What you are asked to do: Copy each line below exactly and leave the pictures out.

Records from a collection
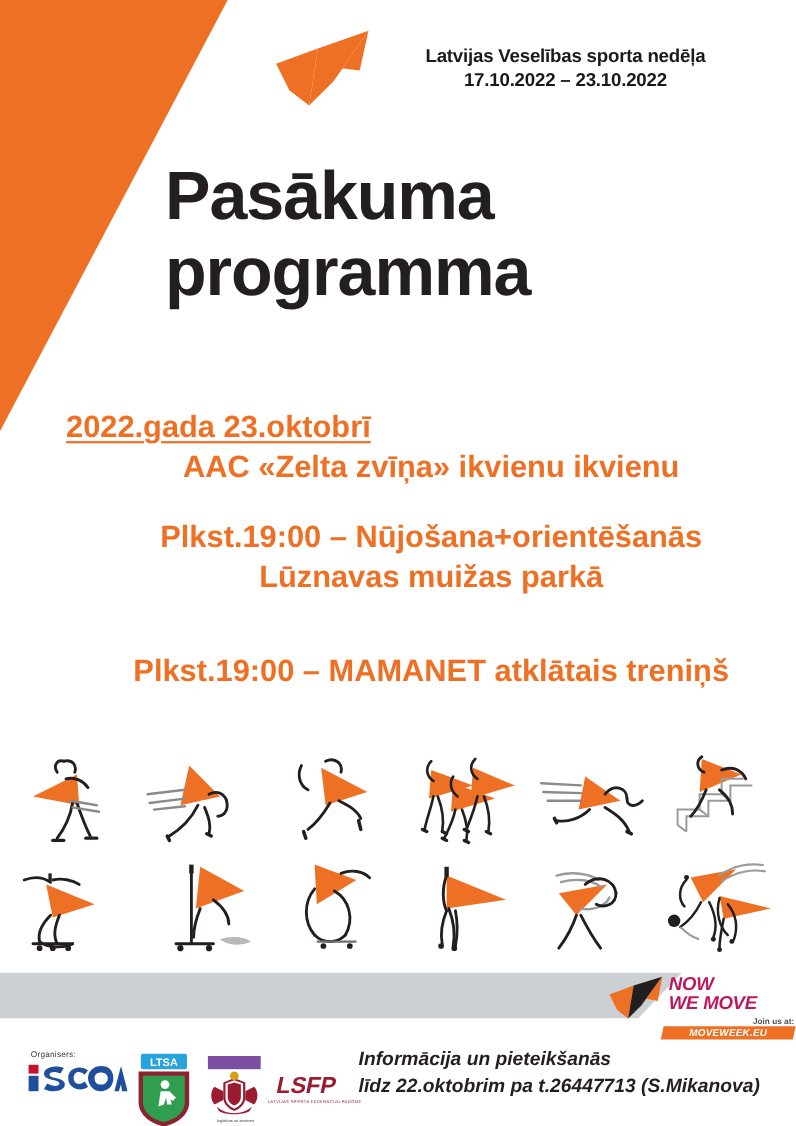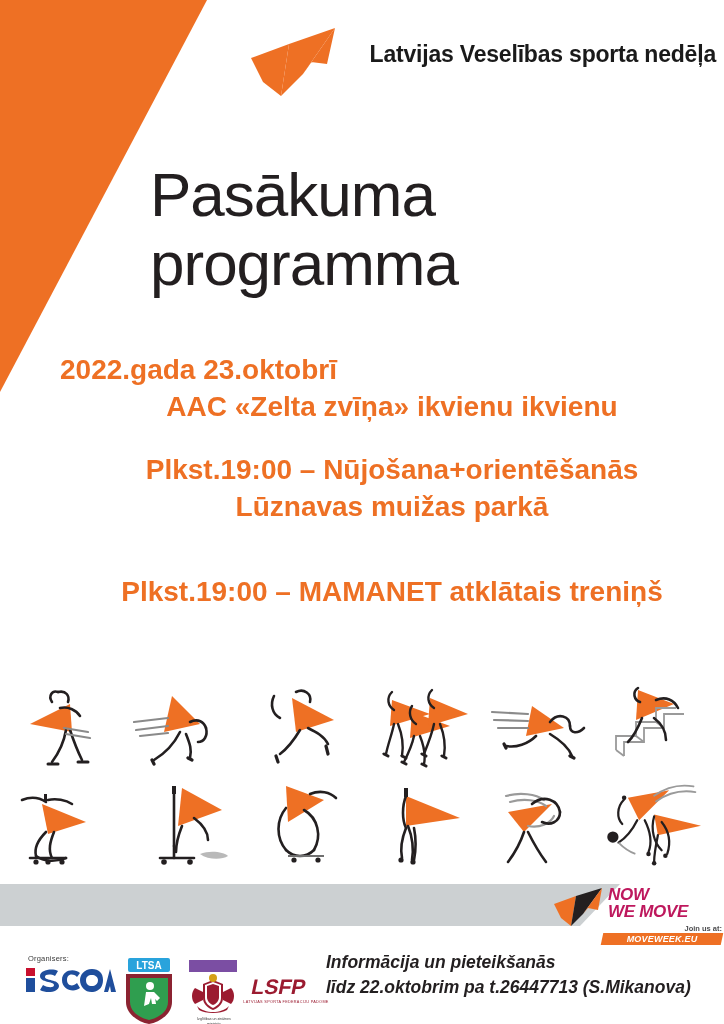--- a/index.html
+++ b/index.html
@@ -27,10 +27,10 @@
   }
   .header-text{
     position:absolute;left:312px;top:26px;width:404px;
-    text-align:right;
+    text-align:center;
     color:#1a1a1a;
     font-weight:bold;
-    font-size:23px;
+    font-size:17px;
     line-height:1.28;
     letter-spacing:-0.2px;
   }

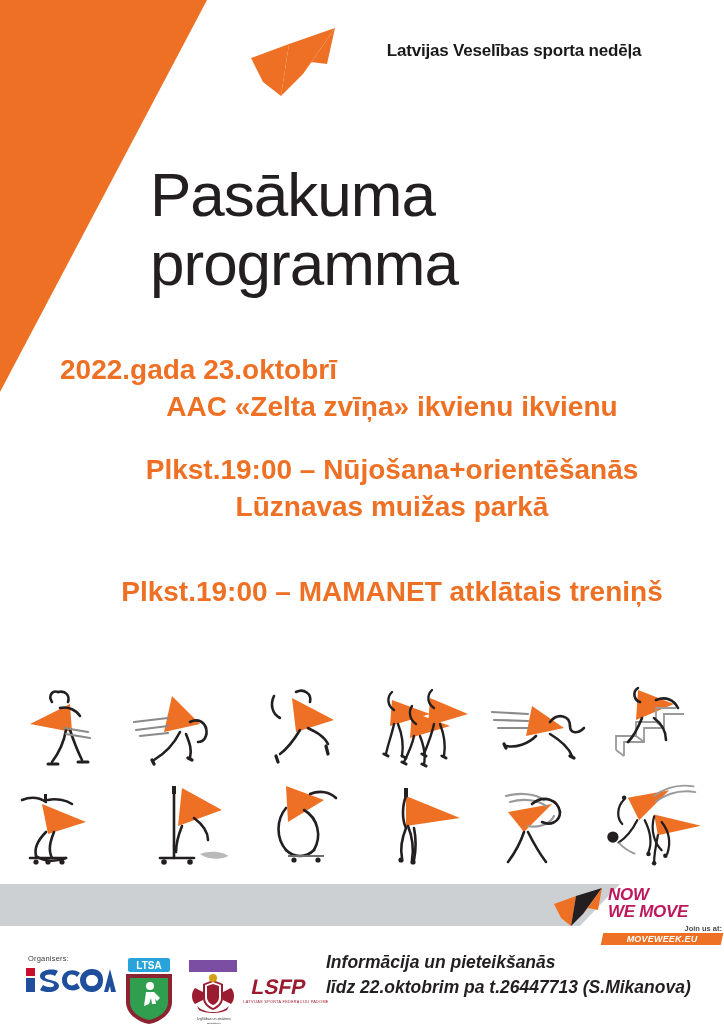--- a/index.html
+++ b/index.html
@@ -137,6 +137,7 @@
     </svg>
     <div class="header-text">
       <span>Latvijas Veselības sporta  nedēļa</span>
+      <span class="line2">17.10.2022 – 23.10.2022</span>
     </div>
   </div>
 

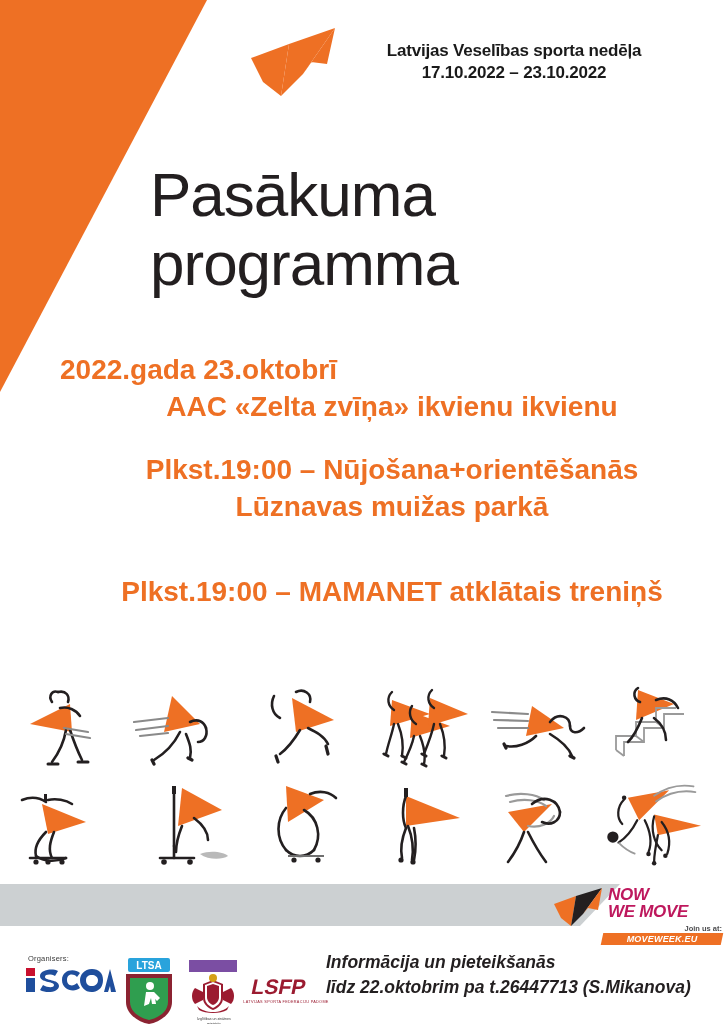--- a/index.html
+++ b/index.html
@@ -38,9 +38,9 @@
 
   
   .title-block{
-    position:absolute;left:150px;top:160px;width:560px;
+    position:absolute;left:150px;top:144px;width:560px;
     color:#231f20;
-    font-weight:normal;
+    font-weight:bold;
     font-size:62px;
     line-height:1.12;
     letter-spacing:-1px;

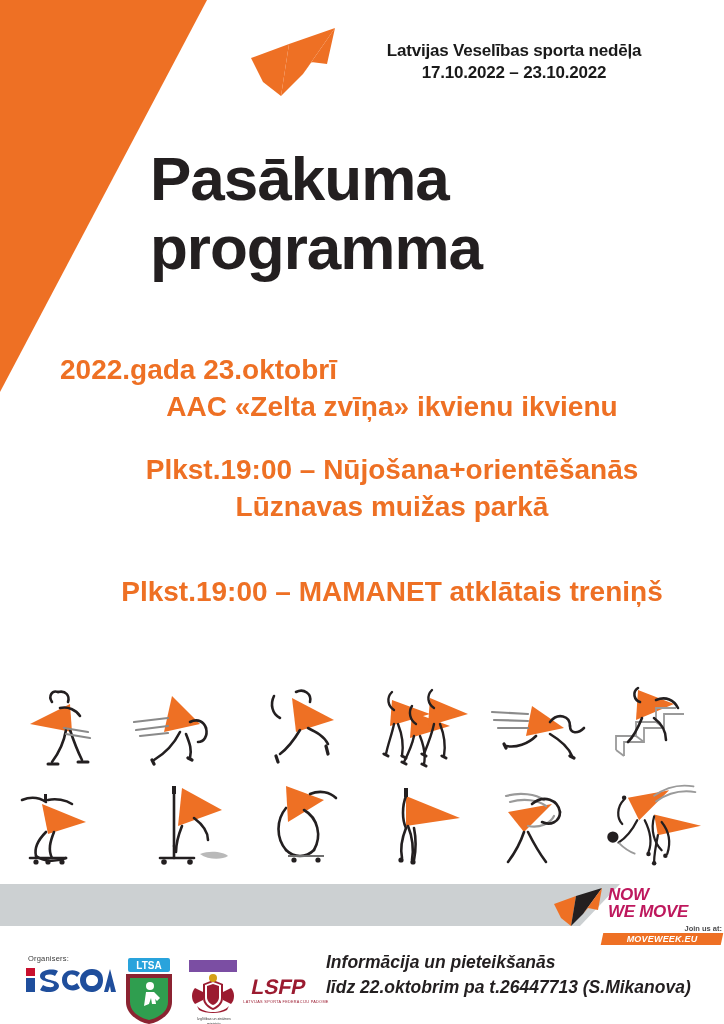--- a/index.html
+++ b/index.html
@@ -58,7 +58,7 @@
   .blk{margin-bottom:26px;}
   .blk:last-child{margin-bottom:0;margin-top:48px;}
   .ln{display:block;white-space:nowrap;}
-  .ln.u{ text-underline-offset:4px; }
+  .ln.u{ text-decoration:underline; text-underline-offset:4px;margin-top:18px; }
   .ln.c{ text-align:center; }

Answer box:
--- a/index.html
+++ b/index.html
@@ -27,10 +27,10 @@
   }
   .header-text{
     position:absolute;left:312px;top:26px;width:404px;
-    text-align:right;
+    text-align:center;
     color:#1a1a1a;
     font-weight:bold;
-    font-size:23px;
+    font-size:17px;
     line-height:1.28;
     letter-spacing:-0.2px;
   }

--- a/index.html
+++ b/index.html
@@ -137,6 +137,7 @@
     </svg>
     <div class="header-text">
       <span>Latvijas Veselības sporta  nedēļa</span>
+      <span class="line2">17.10.2022 – 23.10.2022</span>
     </div>
   </div>
 

--- a/index.html
+++ b/index.html
@@ -38,9 +38,9 @@
 
   
   .title-block{
-    position:absolute;left:150px;top:160px;width:560px;
+    position:absolute;left:150px;top:144px;width:560px;
     color:#231f20;
-    font-weight:normal;
+    font-weight:bold;
     font-size:62px;
     line-height:1.12;
     letter-spacing:-1px;

--- a/index.html
+++ b/index.html
@@ -58,7 +58,7 @@
   .blk{margin-bottom:26px;}
   .blk:last-child{margin-bottom:0;margin-top:48px;}
   .ln{display:block;white-space:nowrap;}
-  .ln.u{ text-underline-offset:4px; }
+  .ln.u{ text-decoration:underline; text-underline-offset:4px;margin-top:18px; }
   .ln.c{ text-align:center; }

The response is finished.